ACTION ITEM.
From the first line of the material through the line containing "conhecimento quando necessário.", restate everything word for word and nothing more.

=== RECORDS SHOWN ===

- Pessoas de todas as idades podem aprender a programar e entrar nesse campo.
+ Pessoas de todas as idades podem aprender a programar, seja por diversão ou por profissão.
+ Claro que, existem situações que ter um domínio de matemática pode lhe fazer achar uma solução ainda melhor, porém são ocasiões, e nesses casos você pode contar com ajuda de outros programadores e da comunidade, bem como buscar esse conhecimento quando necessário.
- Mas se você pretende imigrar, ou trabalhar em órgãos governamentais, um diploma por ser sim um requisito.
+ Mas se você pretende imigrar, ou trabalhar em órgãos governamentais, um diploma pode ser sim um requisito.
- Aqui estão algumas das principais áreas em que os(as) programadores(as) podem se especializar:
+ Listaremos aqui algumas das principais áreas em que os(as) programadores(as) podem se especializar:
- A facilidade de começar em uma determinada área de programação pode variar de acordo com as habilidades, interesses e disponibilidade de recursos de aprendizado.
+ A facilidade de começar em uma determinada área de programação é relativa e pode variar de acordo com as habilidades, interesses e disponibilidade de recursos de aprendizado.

===

TASK OUTPUT.
- Pessoas de todas as idades podem aprender a programar e entrar nesse campo.
+ Pessoas de todas as idades podem aprender a programar, seja por diversão ou por profissão.
+ Claro que, existem situações que ter um domínio de matemática pode lhe fazer achar uma solução ainda melhor, porém são ocasiões, e nesses casos você pode contar com ajuda de outros programadores e da comunidade, bem como buscar esse conhecimento quando necessário.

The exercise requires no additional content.